Segment Start: Material for this exercise
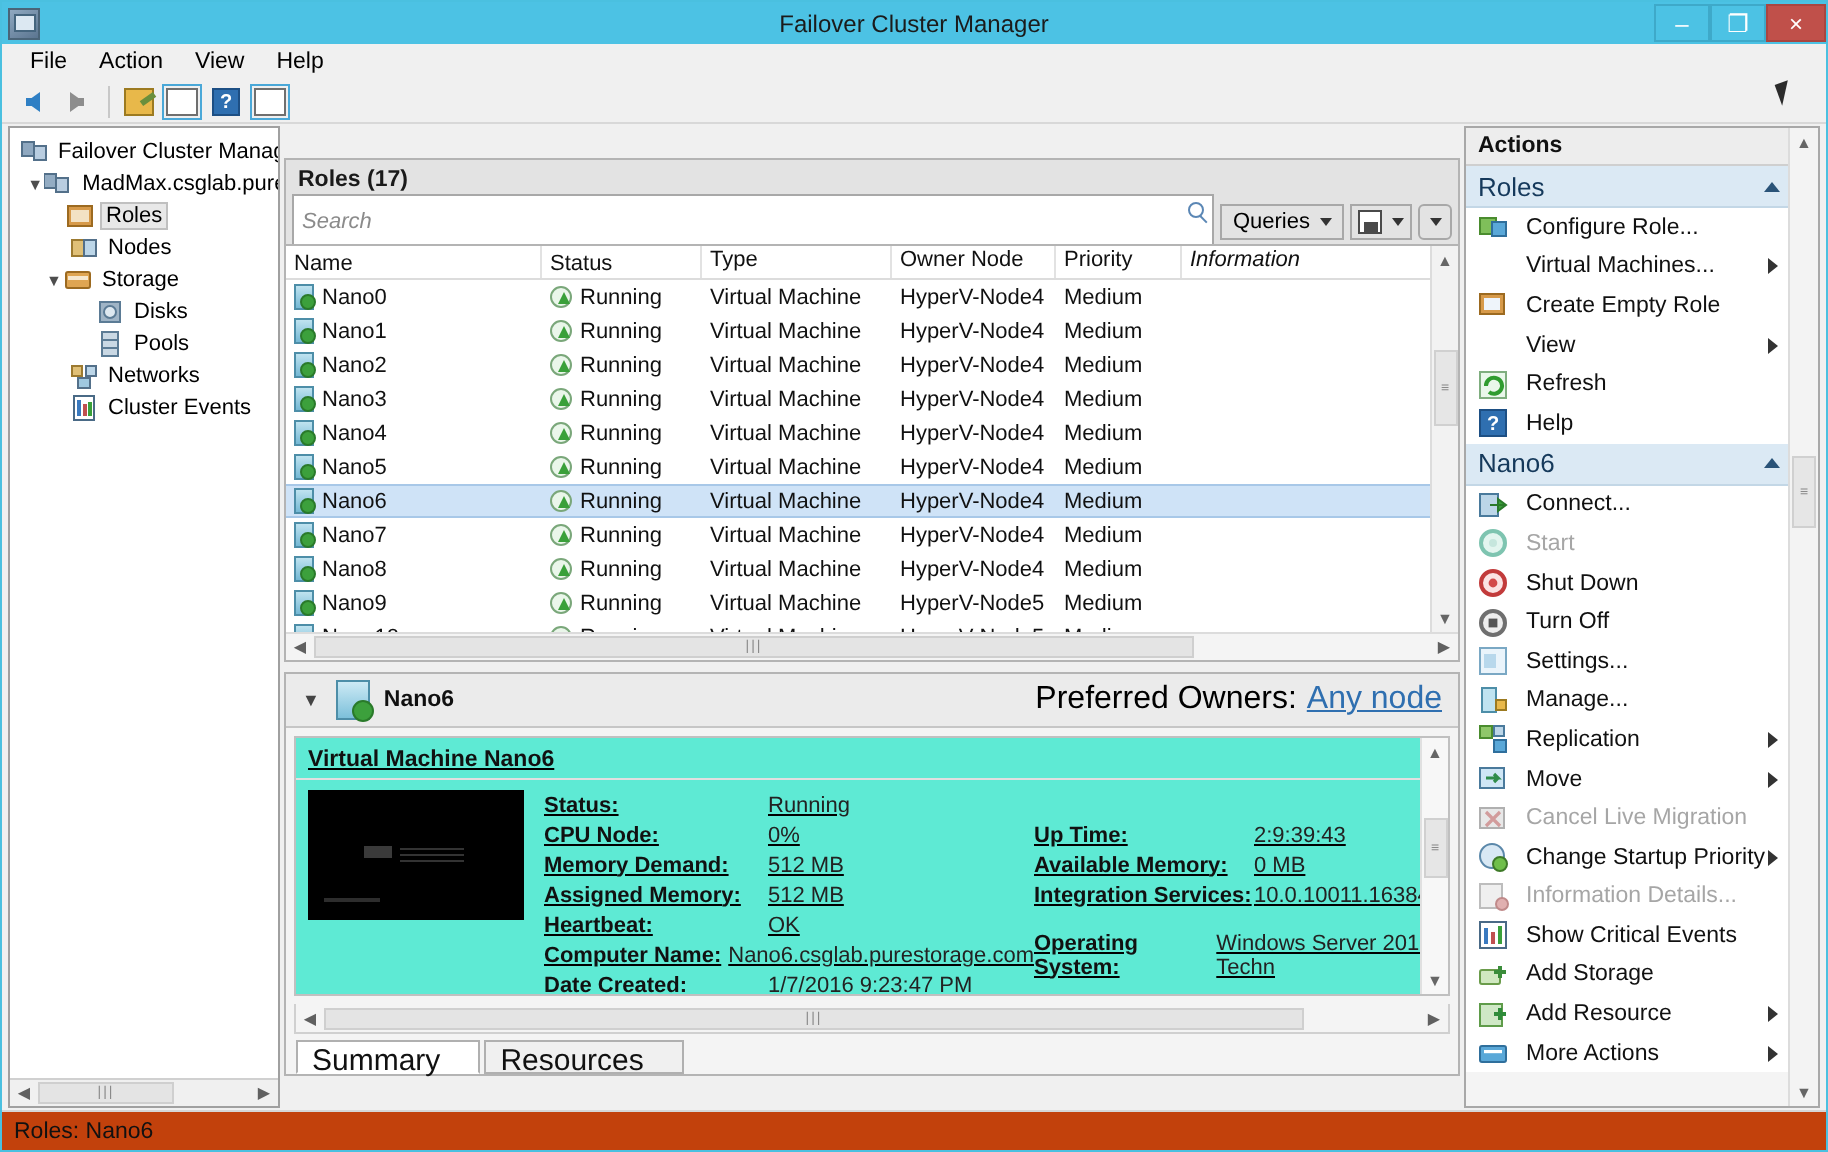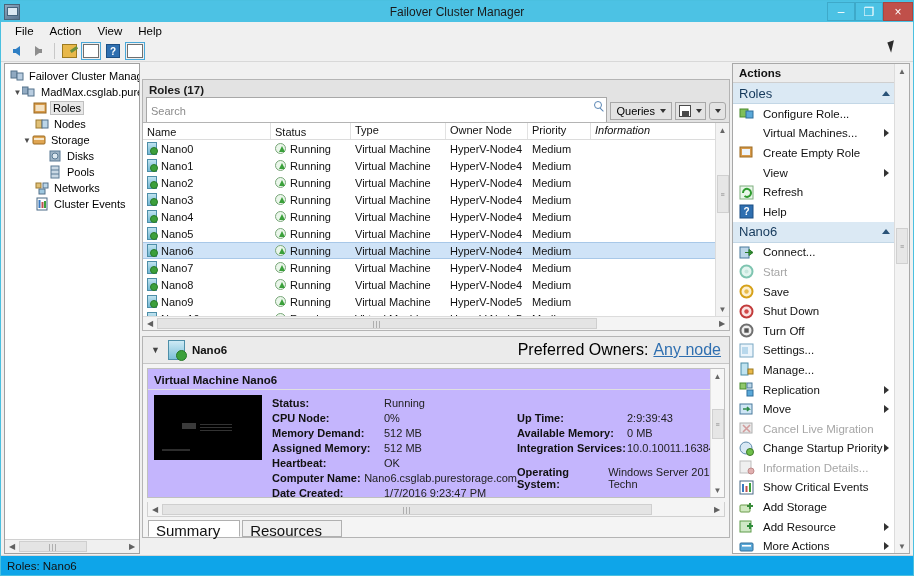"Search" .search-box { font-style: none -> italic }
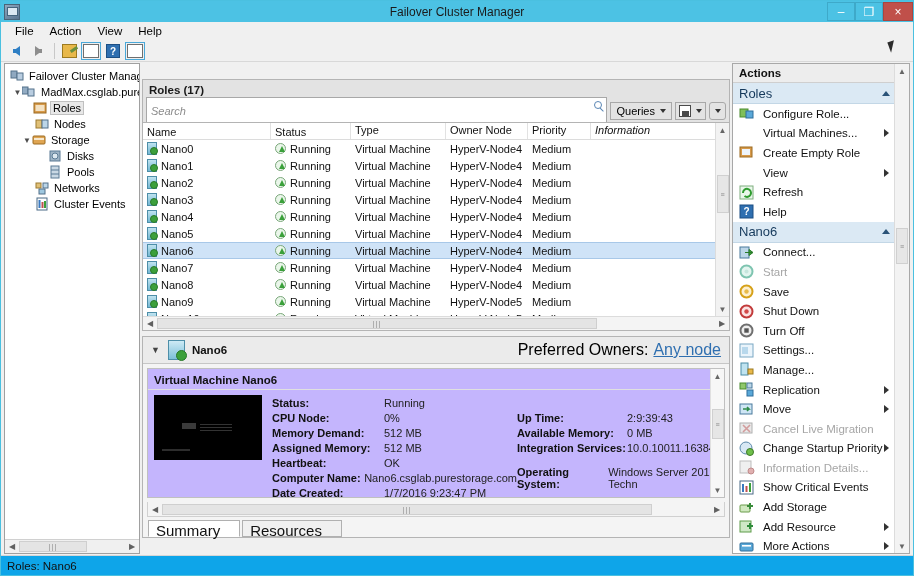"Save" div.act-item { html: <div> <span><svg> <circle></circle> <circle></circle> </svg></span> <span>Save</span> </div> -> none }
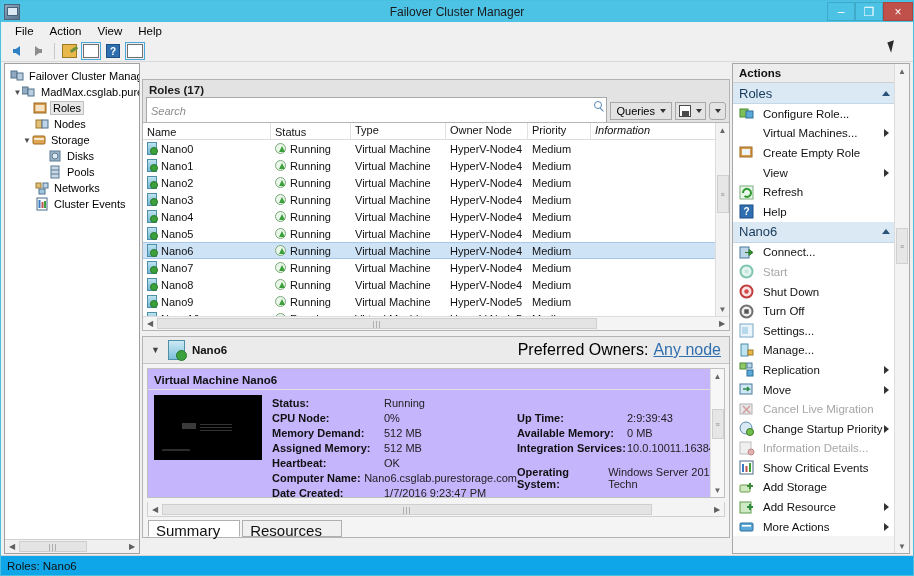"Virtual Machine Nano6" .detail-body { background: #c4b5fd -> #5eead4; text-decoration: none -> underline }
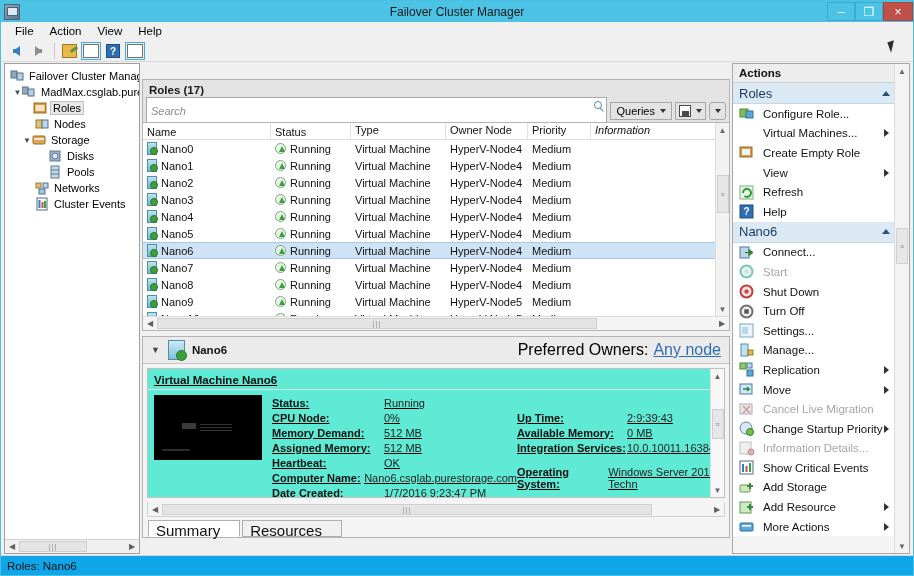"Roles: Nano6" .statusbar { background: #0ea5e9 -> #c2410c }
Segment End: Material for this exercise
Segment Start: Material for this exercise
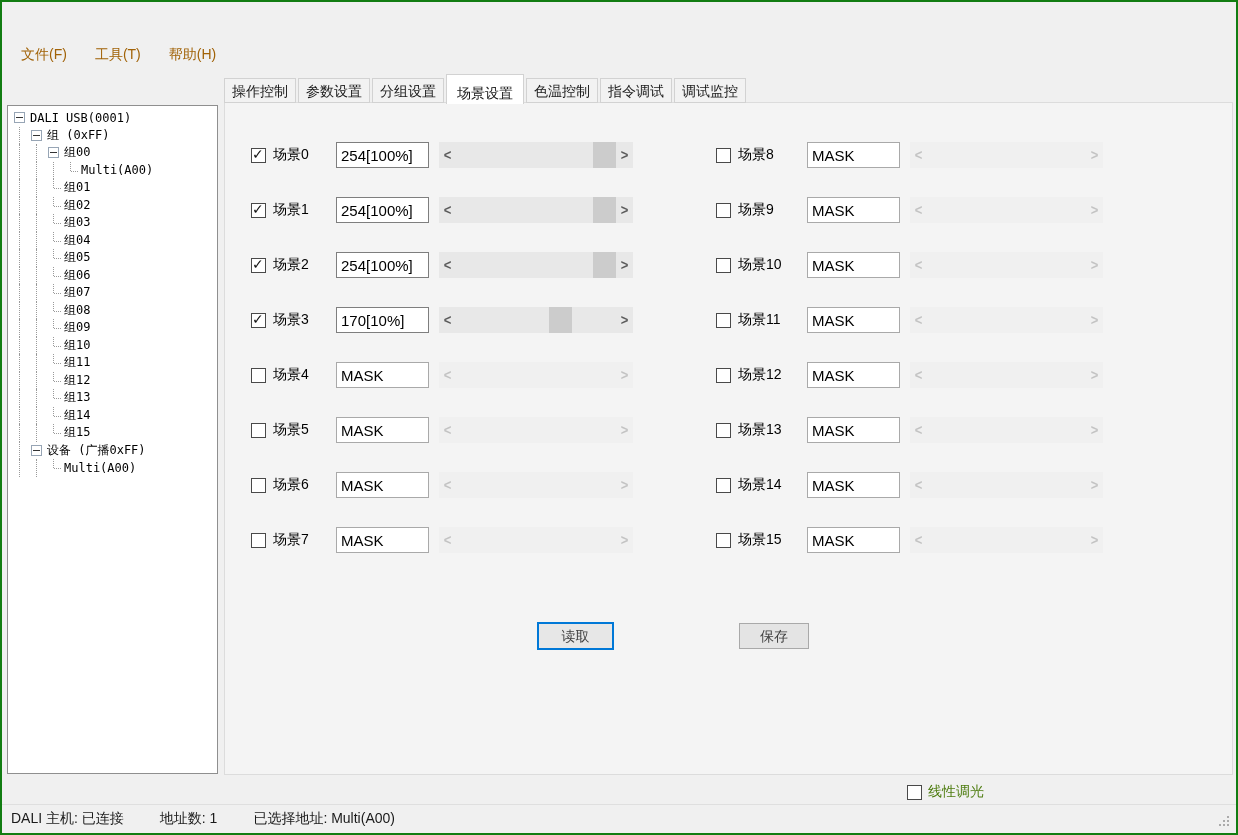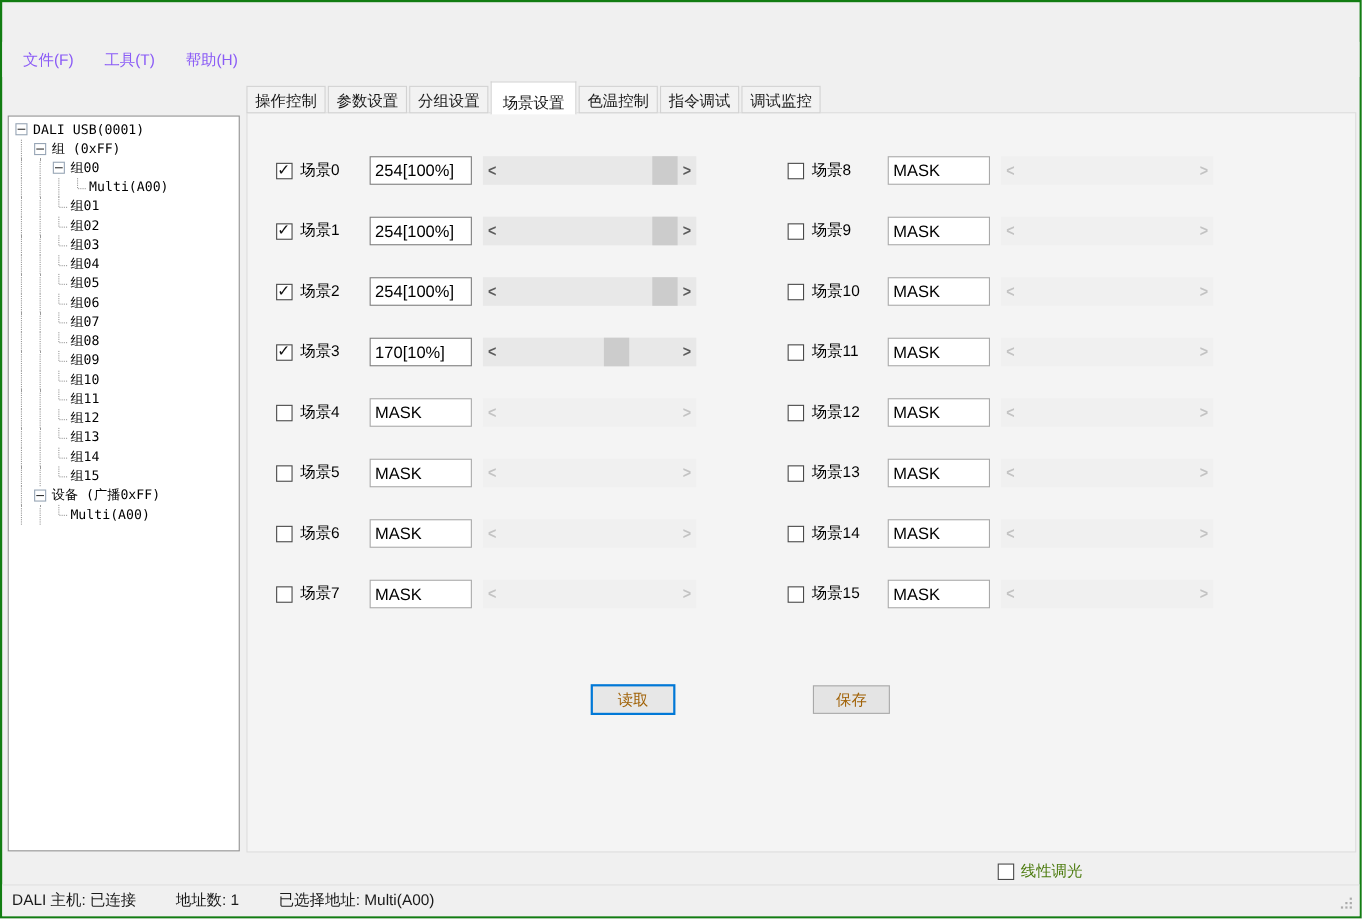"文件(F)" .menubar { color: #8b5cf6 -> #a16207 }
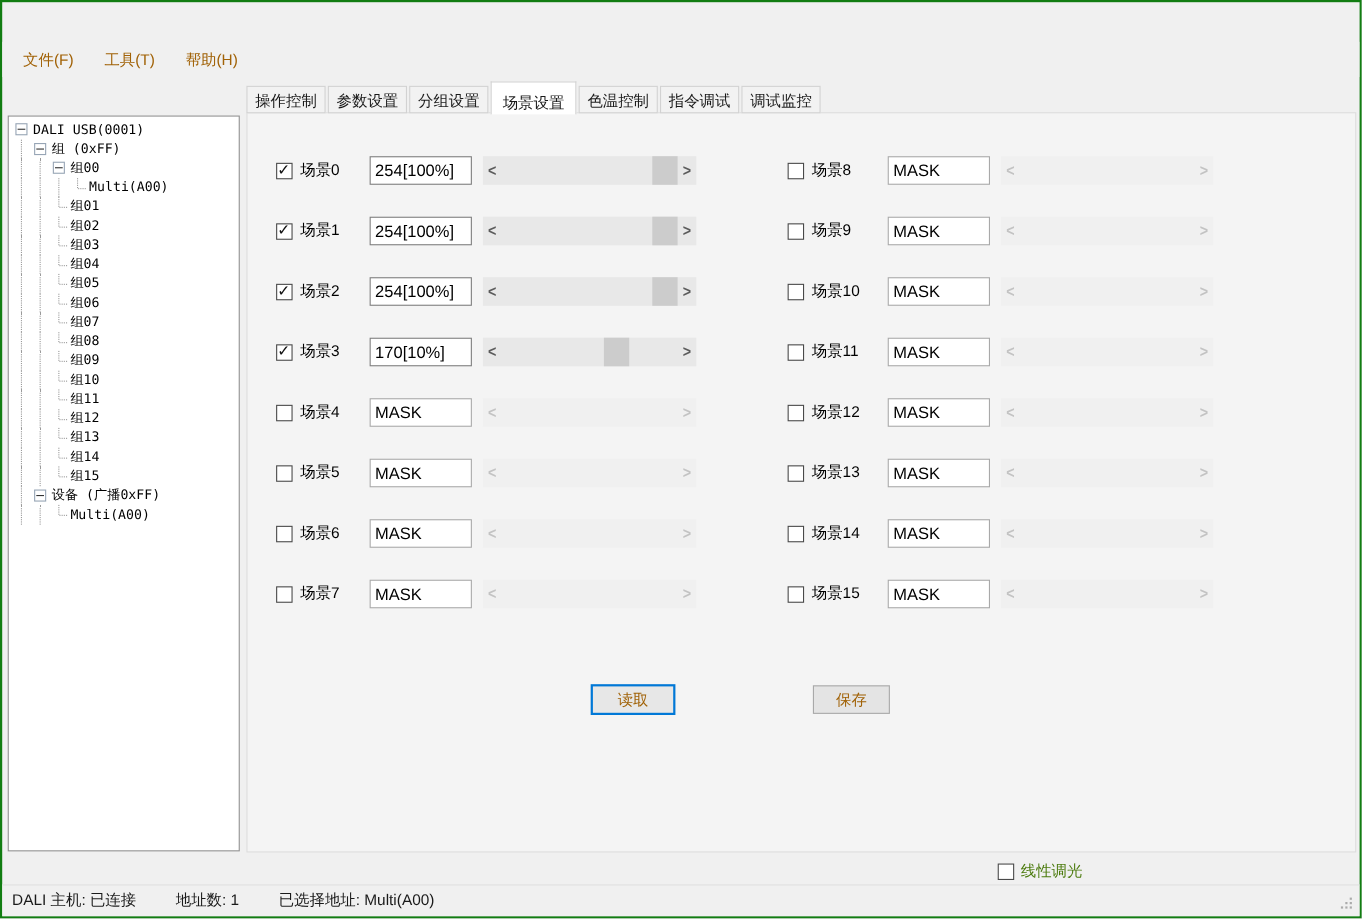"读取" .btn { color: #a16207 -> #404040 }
Segment End: Material for this exercise
**Description of the task**: In the entries above, which lines run from the one with "font-style: none ->" up to and including the one with "background: #0ea5e9 ->"? Write them out exactly, without the pictures.

**Your response**:
"Search" .search-box { font-style: none -> italic }
"Save" div.act-item { html: <div> <span><svg> <circle></circle> <circle></circle> </svg></span> <span>Save</span> </div> -> none }
"Virtual Machine Nano6" .detail-body { background: #c4b5fd -> #5eead4; text-decoration: none -> underline }
"Roles: Nano6" .statusbar { background: #0ea5e9 -> #c2410c }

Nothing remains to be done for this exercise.